Breivik: "Le sue non sono lacrime di rimorso"

Secondo il suo avvocato le lacrime sono legate ai suoi "sentimenti" su "una guerra in Europa"
Secondo il suo avvocato le lacrime sono legate ai suoi "sentimenti" su "una guerra in Europa"
OSLO - Le lacrime apparse oggi negli occhi di Anders Behring Breivik alla prima udienza del processo per la strage di Oslo e di Utoya, sono legate ai suoi "sentimenti" su "una guerra in Europa". Lo ha dichiarato il suo avvocato, escludendo che si tratti di rimorso.
"Il motivo risiede in parte nel fatto che quello che lui ha commesso, che ha descritto come atroce ma necessario, è stato fatto per salvare l'Europa da una guerra in corso - ha spiegato Geir Lippestad -. Erano questi i sentimenti che provava".
"Non riconosco l'autorità della corte" - Così ha esordito in aula Breivik che poi ha aggiunto: "Riconosco i fatti ma non mi riconosco colpevole. Non riconosco i tribunali norvegesi. Avete ricevuto il vostro mandato da partiti politici che sostengono il multiculturalismo. Non riconosco l'autoritá del tribunale". L'uomo aveva detto in precedenza di aver agito per legittima difesa contro il multiculturalismo.
Professione 'scrittore' - Quando gli è stata chiesta dal giudice la sua situazione lavorativa, Breivik si è definito uno scrittore, che attualmente lavora dal carcere.
Le lacrime, ma non di pentimento - Durante la lettura da parte dell'accusa, per oltre un'ora, di tutti i 77 nomi delle vittime degli attacchi del 22 luglio, oltre che della loro età, delle ferite riportate da ciascuno e per ciascuno della causa accertata del loro decesso, di tutti dettagli sui 42 feriti gravi, il 33enne norvegese è rimasto impassibile.

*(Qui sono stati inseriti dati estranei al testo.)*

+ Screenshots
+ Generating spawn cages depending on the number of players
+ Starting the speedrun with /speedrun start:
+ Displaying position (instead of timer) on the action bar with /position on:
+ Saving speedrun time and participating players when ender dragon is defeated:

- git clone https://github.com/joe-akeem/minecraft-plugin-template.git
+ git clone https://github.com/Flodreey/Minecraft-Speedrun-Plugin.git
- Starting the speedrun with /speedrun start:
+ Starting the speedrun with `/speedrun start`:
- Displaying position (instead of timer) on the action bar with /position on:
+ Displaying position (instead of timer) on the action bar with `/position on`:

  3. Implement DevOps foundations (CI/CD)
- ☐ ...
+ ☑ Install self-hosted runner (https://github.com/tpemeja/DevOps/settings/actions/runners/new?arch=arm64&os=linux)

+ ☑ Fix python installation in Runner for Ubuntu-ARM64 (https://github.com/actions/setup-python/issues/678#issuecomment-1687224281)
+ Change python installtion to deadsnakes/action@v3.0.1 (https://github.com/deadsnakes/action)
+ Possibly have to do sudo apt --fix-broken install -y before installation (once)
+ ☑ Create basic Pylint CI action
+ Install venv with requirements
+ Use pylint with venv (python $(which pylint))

La commozione, visibile, è arrivata invece quando l'accusa ha mostrato su un maxi schermo il video di propaganda di dodici minuti, da lui stesso girato e diffuso in Internet il giorno dell'attacco. Il viso rosso per l'emozione, Breivik si è asciugato le lacrime guardando il video, fatto di foto e disegni raffiguranti per lo più degli islamisti: cioè coloro contro cui ha sostenuto anche oggi di aver agito "per legittima difesa" dell'identità nazionale della Norvegia, secondo lui minacciata.